Nike Takes Over Chicago For World Basketball Festival
08.19.2014
SPORTS
“Basketball is Chicago’s export to the world,” Scoop Jackson will tell you.
Jackson is a writer and de facto griot of the city’s basketball culture, perhaps the most respected authority on the subject. Nike was smart enough to listen. He was one of the folks they turned to when crafting the 2014 World Basketball Festival hosted in Chicago August 14-16.
The Swoosh took over the city for 10 days, transforming Jackson Park and 63rd beach into a hardwood haven and heaven highlighted by the Nike Tournament of Champions and Chi-League Pro-Am; setting up a pop-up shop with a promo truck driving all over the city; and hosting the Nike Global Challenge and USA Men’s National Team Exhibition game.
The Festival was an extension of a larger movement in the city by the brand. The Nike Chi-League has been going since June, and Chi-League Parks and Schools have grown into all-year-round missions.
“We go around to different parks on the South and West sides and provide free skills clinics all summer long,” Nike Basketball Brand Manager Vanessa Wallace said of the Parks and School initiatives. “We kicked it off last summer, then we did a fall session and spring session this year, and brought it back around this summer. We recently refurbished Hayes Courts. Hayes Courts are pretty historic, even President Obama was known to play here when he lived in the city.”
Ball is really life for a large portion of Chicagoans, and, at least for three days, the city that’s bred Derrick Rose, Anthony Davis, Jabari Parker and Jahlil Okafor in recent years was the undisputed epicenter of the basketball world.
The Festival kicked off with the Men’s National Team Opening Ceremony, while other highlights included Nike turning a beach house into a shrine “showcasing historic footwear and apparel, as well as custon iterations,” and a Jordan Flight XX9 experience where customers got to test out the latest in the Jordan line. Good food, live music and a positive family atmosphere were reminiscent of what the Taste Of Chicago used to be.
“What Nike has been able to do in Chicago with the Chi-League has truly been one of the greatest things I think has happened here in the city in the last five or six years,” said Chicago Bulls legend Scottie Pippen. “To give the young people something to do – we have a lot of crime and violence here in the summertime and I think Nike has really stepped their game up in terms of trying to help out the community. Nike is a great family. They do a lot of things that people don’t read about or see.”
“[Basketball in Chicago] is safe,” Chicago hoops legend Sonny Parker (father of Jabari Parker) said. “It’s really good to have basketball in the city of Chicago. We have some of the top players: Anthony Davis, Jabari Parker, Derrick Rose, Jahlil Okafor. We have a whole tradition and history of basketball here. It’s probably the number one sport here in Chicago and it means a whole lot for the [Nike World Basketball Festival] to come here and be hands-on and involved. Most of the time, you don’t get the community involved, it’s just the players, but now everybody is really excited about what’s going on in the city. It means a whole lot.”
The culture goes back decades, from preps to pros, with legends Billy Harris and Ben Wilson, stars like Isiah Thomas and Mark Aguirre, the Chicago Bulls dynasty and everything in between. Michael Jordan, especially in his early days with the Bulls, took full advantage.
“One of the things Jordan had was the ‘love of the game’ clause in his contract,” said Parker. “Jabari has the same thing, meaning he can play anytime, anywhere, whenever he wants to.” For MJ, that included the city’s pro-am at Chicago St. and pickup games at Foster Park.
So at WBF, the city represented to the fullest.

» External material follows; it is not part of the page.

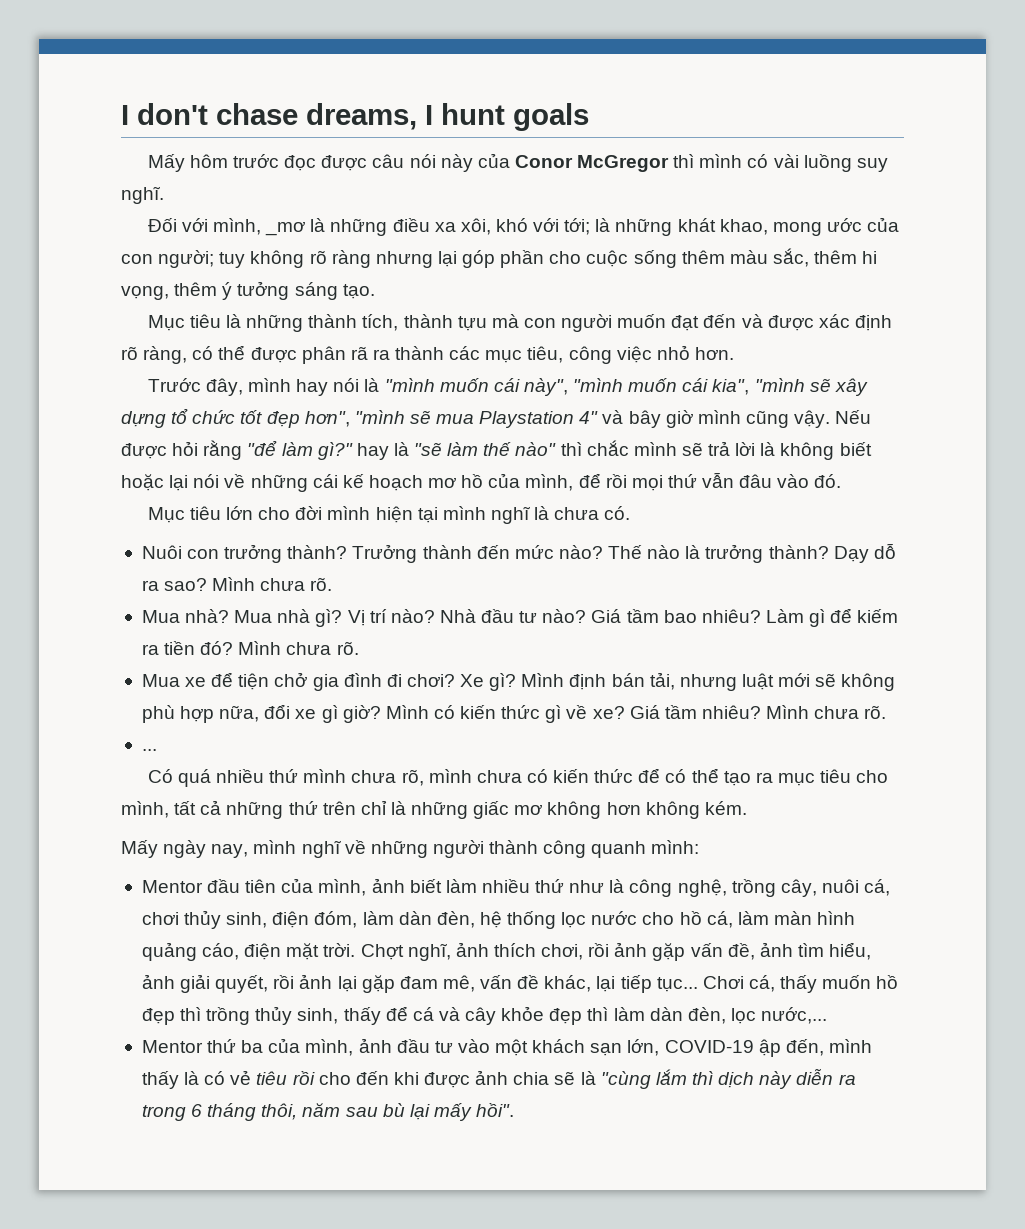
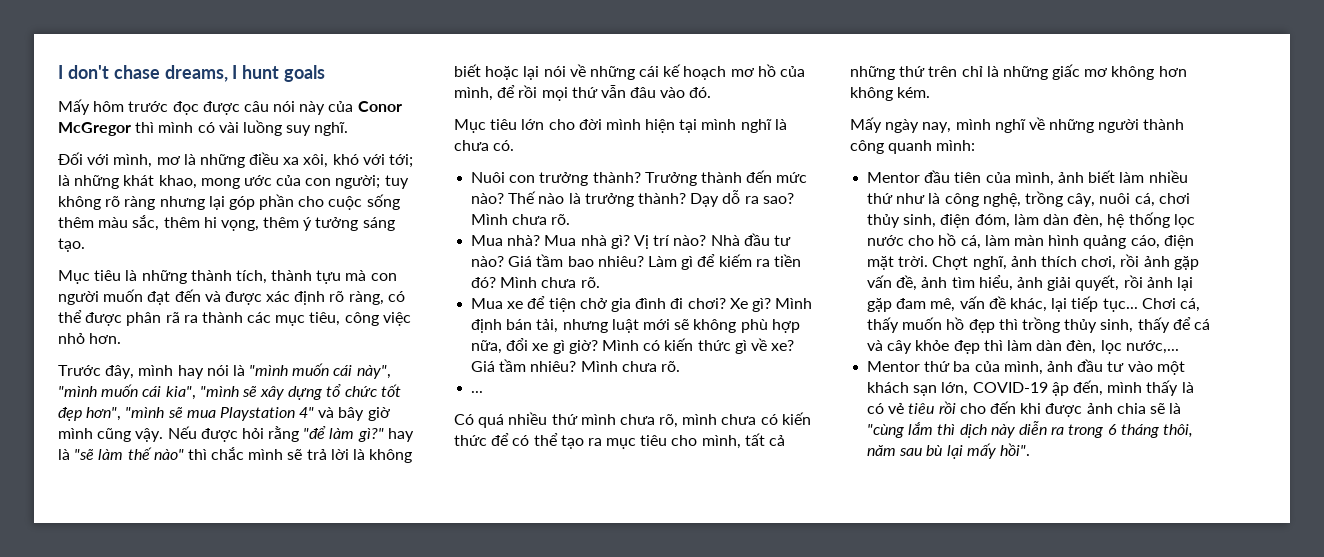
[265,222,306,236] _mơ -> [156,156,180,165] mơ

They won the Nike Tournament of Champions over New York 82-74, finishing the week 4-0 and winning for the second straight year. Team Chicago, stacked with beloved high school, college and overseas talent from the land including Tony Bennet, Jerome Randle, Osiris Eldridge and game-MVP Jonathan Mills, topped a New York team that featured former pros Dahntay Jones, Royal Ivey and Andre Barrett. NY-natives Joakim Noah and Taj Gibson came to support their home team, while Chicago, backed heavily by a supportive, standing-room-only audience, effectively earned the title for “best basketball city” in the the world.
The following day, some of those same Chicagoans were playing against each other for the Chi-League championship which produced another enthusiastic, filled-to-capacity crowd. Code Black, behind Bennet and Othyus Jeffers, knocked off The Unit – Will Bynum of the Detroit Pistons, Randle, Mills and Chris Singletary – 77-76 in a heated battle for the intra-city crown. Bynum finished with 35 in the loss.

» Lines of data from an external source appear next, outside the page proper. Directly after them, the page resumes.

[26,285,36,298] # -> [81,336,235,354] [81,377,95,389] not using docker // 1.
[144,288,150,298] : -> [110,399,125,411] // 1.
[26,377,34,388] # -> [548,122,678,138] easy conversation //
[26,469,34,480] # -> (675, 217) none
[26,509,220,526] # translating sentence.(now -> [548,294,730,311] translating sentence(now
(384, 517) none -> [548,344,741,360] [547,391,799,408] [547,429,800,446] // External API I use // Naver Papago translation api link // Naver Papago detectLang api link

Meanwhile, the Global Challenge, featuring about 100 of the top under-19 basketball players in the world, was taking place 20 minutes down the street. In all, thousands of Chicagoans got a chance to see some great, pure basketball, or work on their own game. The argument for top basketball city in the world has grown increasingly compelling in recent years, and the 2014 Nike World Basketball Festival added plenty of supporting evidence for Chicago.